## What you are asked to do
Copy each line containing the word "size" from the records that follow, please.

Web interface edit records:

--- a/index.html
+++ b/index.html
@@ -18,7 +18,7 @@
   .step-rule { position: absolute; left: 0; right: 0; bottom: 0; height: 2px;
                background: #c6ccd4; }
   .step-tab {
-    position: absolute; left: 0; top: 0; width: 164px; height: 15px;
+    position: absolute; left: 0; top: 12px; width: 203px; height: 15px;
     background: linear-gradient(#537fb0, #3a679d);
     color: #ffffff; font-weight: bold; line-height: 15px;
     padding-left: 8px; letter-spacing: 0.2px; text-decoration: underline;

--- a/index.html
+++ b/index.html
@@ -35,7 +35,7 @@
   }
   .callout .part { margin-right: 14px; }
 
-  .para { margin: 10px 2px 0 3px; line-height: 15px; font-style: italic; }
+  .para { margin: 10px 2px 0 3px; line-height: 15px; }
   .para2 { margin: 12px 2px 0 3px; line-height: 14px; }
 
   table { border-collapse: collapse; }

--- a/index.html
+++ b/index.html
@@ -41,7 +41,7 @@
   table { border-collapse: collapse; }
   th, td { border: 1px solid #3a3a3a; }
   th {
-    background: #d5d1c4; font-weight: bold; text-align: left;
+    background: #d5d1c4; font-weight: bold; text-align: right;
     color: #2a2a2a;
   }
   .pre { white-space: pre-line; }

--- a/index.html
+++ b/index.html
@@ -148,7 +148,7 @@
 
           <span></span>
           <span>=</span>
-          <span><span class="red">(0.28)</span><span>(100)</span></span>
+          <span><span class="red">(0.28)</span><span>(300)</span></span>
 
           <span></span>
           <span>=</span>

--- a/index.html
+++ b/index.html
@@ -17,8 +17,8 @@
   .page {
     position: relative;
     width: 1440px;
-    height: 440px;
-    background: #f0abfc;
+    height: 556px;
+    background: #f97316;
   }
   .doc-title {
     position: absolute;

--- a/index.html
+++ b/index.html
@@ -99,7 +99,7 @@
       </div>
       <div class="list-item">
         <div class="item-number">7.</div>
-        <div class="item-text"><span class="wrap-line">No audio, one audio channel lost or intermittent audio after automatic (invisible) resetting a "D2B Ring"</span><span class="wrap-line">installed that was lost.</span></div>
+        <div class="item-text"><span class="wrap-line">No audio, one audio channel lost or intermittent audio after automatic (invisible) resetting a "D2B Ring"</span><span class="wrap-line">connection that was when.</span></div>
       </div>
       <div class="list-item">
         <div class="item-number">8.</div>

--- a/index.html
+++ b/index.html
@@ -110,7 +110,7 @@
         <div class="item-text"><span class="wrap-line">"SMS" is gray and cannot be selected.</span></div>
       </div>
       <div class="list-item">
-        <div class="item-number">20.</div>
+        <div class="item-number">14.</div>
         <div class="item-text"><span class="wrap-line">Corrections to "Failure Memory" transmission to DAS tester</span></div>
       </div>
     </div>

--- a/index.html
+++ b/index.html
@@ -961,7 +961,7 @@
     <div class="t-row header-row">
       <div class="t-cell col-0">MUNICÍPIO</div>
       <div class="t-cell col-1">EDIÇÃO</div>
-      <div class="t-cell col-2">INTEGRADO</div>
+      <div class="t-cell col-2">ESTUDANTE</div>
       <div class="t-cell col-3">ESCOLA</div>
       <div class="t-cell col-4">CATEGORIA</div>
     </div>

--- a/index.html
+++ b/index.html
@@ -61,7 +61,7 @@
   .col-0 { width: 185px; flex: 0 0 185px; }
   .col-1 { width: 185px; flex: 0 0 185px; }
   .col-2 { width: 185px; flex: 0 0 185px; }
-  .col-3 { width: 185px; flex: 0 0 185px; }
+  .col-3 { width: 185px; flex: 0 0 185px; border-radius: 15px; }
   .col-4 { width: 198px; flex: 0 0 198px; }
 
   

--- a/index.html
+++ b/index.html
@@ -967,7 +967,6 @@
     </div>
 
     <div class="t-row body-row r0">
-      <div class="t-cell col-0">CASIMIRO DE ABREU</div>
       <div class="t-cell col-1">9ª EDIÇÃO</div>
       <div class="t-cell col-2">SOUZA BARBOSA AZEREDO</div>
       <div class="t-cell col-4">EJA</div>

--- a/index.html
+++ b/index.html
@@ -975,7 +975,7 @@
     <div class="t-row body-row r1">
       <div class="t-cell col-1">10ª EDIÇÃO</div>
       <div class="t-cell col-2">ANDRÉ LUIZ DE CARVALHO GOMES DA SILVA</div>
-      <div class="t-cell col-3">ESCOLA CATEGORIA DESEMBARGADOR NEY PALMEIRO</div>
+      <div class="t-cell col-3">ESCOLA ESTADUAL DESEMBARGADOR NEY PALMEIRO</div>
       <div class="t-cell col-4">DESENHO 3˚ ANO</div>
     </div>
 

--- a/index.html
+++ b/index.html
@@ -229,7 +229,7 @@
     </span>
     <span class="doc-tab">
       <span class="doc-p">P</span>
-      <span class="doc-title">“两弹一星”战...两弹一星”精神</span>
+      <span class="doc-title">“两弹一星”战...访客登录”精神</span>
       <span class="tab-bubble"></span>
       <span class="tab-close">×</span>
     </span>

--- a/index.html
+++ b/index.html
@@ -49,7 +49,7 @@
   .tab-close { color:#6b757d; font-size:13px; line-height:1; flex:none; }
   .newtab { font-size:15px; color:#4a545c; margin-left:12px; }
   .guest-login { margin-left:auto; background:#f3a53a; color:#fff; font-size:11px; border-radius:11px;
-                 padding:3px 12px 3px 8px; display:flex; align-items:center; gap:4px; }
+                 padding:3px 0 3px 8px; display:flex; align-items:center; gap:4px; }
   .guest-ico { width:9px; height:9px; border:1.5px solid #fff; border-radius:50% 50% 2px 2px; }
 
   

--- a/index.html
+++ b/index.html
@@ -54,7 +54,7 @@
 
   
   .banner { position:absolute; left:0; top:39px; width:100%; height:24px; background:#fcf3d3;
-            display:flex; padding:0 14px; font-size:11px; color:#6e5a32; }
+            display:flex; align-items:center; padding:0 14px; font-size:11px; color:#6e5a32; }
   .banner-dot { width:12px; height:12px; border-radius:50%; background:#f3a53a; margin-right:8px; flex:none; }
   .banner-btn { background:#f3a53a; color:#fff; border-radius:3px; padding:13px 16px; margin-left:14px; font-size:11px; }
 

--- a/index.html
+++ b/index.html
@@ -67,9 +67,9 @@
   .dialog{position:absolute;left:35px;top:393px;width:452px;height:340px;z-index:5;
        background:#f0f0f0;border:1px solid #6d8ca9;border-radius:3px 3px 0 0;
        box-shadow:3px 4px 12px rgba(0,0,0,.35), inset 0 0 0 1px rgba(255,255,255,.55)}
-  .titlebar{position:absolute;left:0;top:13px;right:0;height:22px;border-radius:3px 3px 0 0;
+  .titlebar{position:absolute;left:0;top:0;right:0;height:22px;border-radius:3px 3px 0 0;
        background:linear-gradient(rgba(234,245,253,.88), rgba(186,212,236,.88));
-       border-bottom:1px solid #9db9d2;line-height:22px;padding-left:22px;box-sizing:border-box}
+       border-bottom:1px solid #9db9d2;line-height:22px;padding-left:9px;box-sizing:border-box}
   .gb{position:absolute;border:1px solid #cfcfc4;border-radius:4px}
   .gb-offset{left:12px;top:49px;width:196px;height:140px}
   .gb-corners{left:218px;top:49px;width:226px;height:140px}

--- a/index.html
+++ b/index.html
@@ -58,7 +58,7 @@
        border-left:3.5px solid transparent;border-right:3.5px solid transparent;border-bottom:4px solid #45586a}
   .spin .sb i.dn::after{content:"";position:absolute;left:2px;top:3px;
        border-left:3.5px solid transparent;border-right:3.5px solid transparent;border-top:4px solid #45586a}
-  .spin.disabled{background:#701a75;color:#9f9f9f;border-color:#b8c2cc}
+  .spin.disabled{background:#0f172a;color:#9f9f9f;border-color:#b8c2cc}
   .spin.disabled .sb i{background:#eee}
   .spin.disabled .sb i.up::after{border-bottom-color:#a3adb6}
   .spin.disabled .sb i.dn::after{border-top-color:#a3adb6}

## Answer
   .tab-close { color:#6b757d; font-size:13px; line-height:1; flex:none; }
   .newtab { font-size:15px; color:#4a545c; margin-left:12px; }
   .guest-login { margin-left:auto; background:#f3a53a; color:#fff; font-size:11px; border-radius:11px;
-            display:flex; padding:0 14px; font-size:11px; color:#6e5a32; }
+            display:flex; align-items:center; padding:0 14px; font-size:11px; color:#6e5a32; }
   .banner-btn { background:#f3a53a; color:#fff; border-radius:3px; padding:13px 16px; margin-left:14px; font-size:11px; }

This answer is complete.